Appelée étude AWAreness pendant REsuscitation (AWARE)-II, elle a suivi 567 hommes et femmes ayant subi un arrêt cardiaque lors de séjours à l’hôpital entre mai 2017 et mars 2020 aux États-Unis et au Royaume-Uni. Sur les 567 patients, seuls 85 ont été surveillés via EEG pour mesurer les ondes cérébrales au cours de leurs expériences. Les chercheurs ont présenté pour la première fois les résultats de l’étude lors d’un symposium scientifique sur la réanimation, dans le cadre des sessions scientifiques 2022 de l’American Heart Association à Chicago le 6 novembre.
Seuls les patients hospitalisés ont été recrutés pour standardiser les méthodes de RCP et de réanimation utilisées, ainsi que les méthodes d’enregistrement de l’activité cérébrale. Des témoignages supplémentaires de 126 survivants communautaires d’un arrêt cardiaque ayant des souvenirs autodéclarés ont également été examinés pour permettre une meilleure compréhension des thèmes liés à l’expérience rappelée de la mort.
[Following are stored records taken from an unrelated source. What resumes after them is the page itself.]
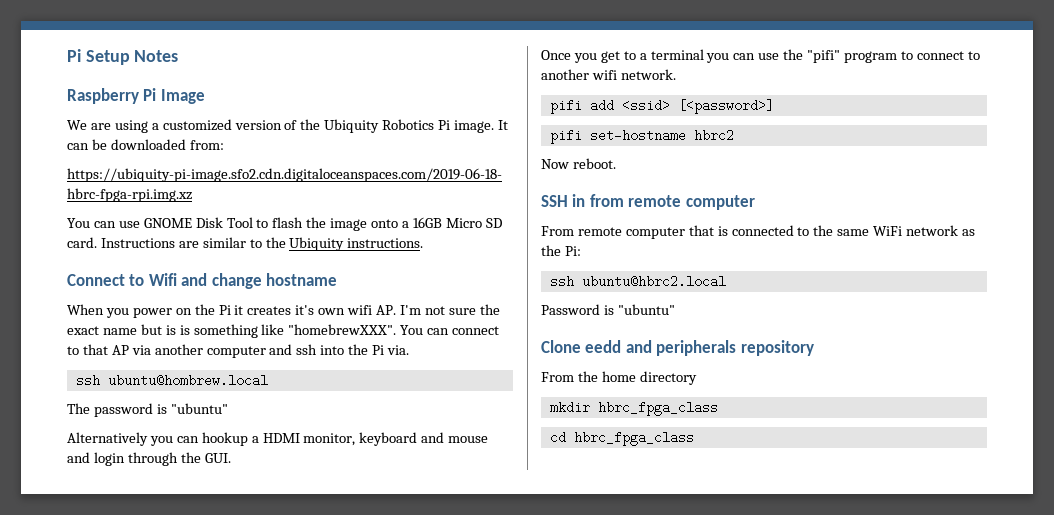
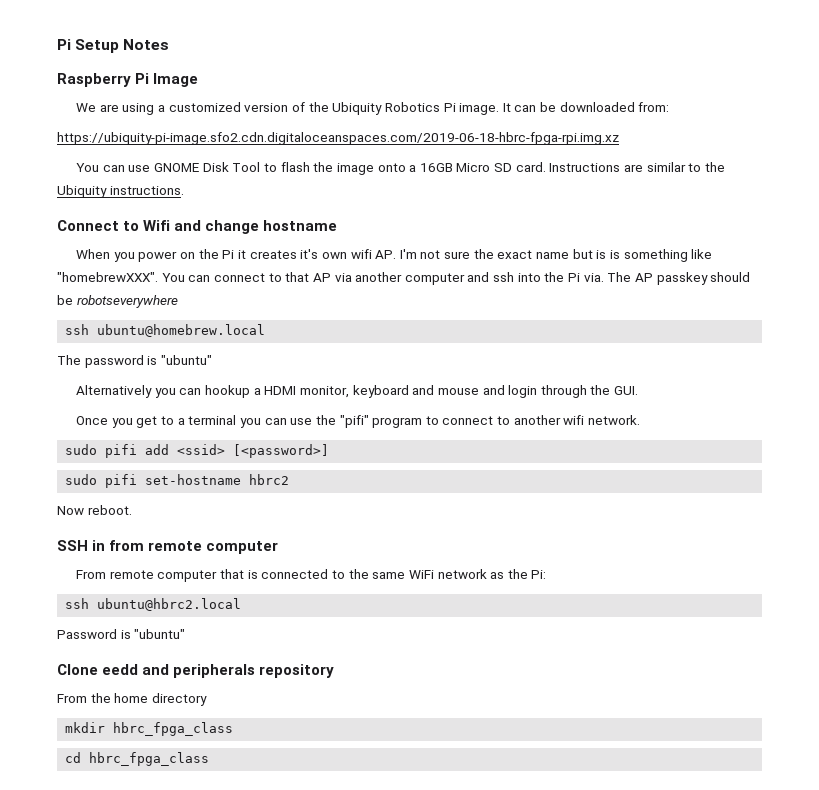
[75,374,268,387] // ssh ubuntu@hombrew.local -> [607,272,751,285] [57,295,178,308] [65,324,266,337] The AP passkey should be robotseverywhere // ssh ubuntu@homebrew.local
(676, 74) none -> [65,444,98,455] sudo
(774, 106) none -> [65,474,98,485] sudo

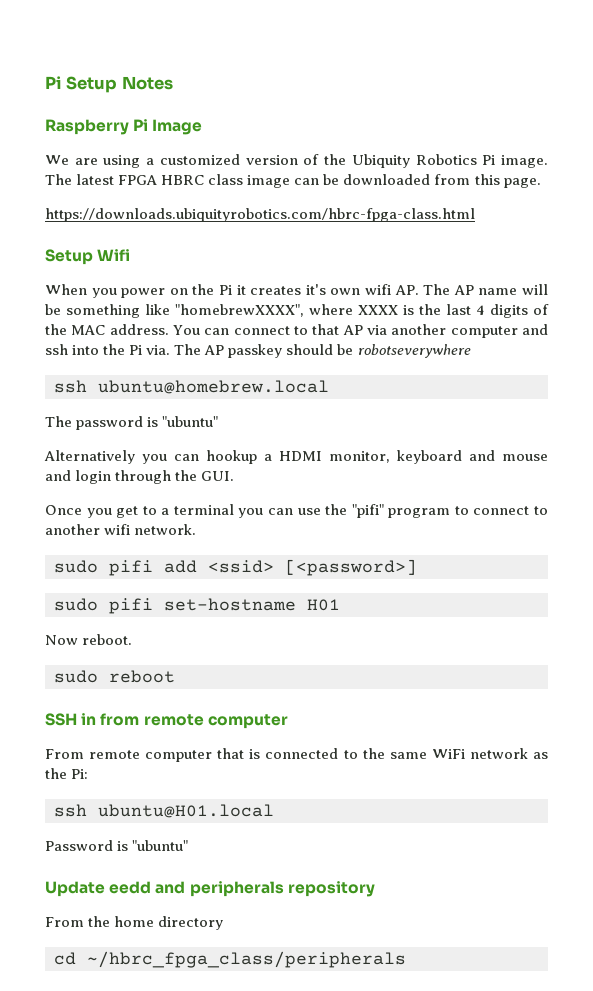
[502,102,670,112] [57,132,619,145] [76,162,726,175] [57,185,184,198] [57,220,338,234] It can be downloaded from: // https://ubiquity-pi-image.sfo2.cdn.digitaloceanspaces.com/2019-06-18-hbrc-fpga-rpi.img.xz // You can use GNOME Disk Tool to flash the image onto a 16GB Micro SD card. Instructions are similar to the Ubiquity instructions. // Connect to Wifi and change hostname -> [45,174,541,188] [45,208,475,222] [45,249,131,265] The latest FPGA HBRC class image can be downloaded from this page. // https://downloads.ubiquityrobotics.com/hbrc-fpga-class.html // Setup Wifi
[399,249,713,262] [57,272,158,282] I'm not sure the exact name but is is something like "homebrewXXX". -> [423,284,549,295] [45,304,549,318] [45,324,169,335] The AP name will be something like "homebrewXXXX", where XXXX is the last 4 digits of the MAC address.
[249,474,290,485] hbrc2 -> [307,599,340,611] H01
(132, 510) none -> [54,670,175,683] // sudo reboot
[97,598,242,611] ubuntu@hbrc2.local -> [98,804,274,818] ubuntu@H01.local
[57,664,98,675] Clone -> [45,881,105,897] Update
[65,722,234,736] // mkdir hbrc_fpga_class -> (224, 923) none
[89,752,210,766] hbrc_fpga_class -> [87,951,406,968] ~/hbrc_fpga_class/peripherals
Les auteurs de l’étude concluent que les recherches menées jusqu’à présent n’ont ni prouvé ni réfuté la réalité ou la signification des expériences et des affirmations de conscience des patients par rapport à la mort. Ils affirment que l’expérience rappelée autour de la mort mérite une enquête empirique plus approfondie et prévoient de mener des études qui définissent plus précisément les biomarqueurs de la conscience clinique et qui surveillent les effets psychologiques à long terme de la réanimation après un arrêt cardiaque.
Le financement et le soutien de l’étude ont été fournis par NYU Langone, la Fondation John Templeton, le Resuscitation Council (Royaume-Uni) et les National Institutes for Health Research du Royaume-Uni.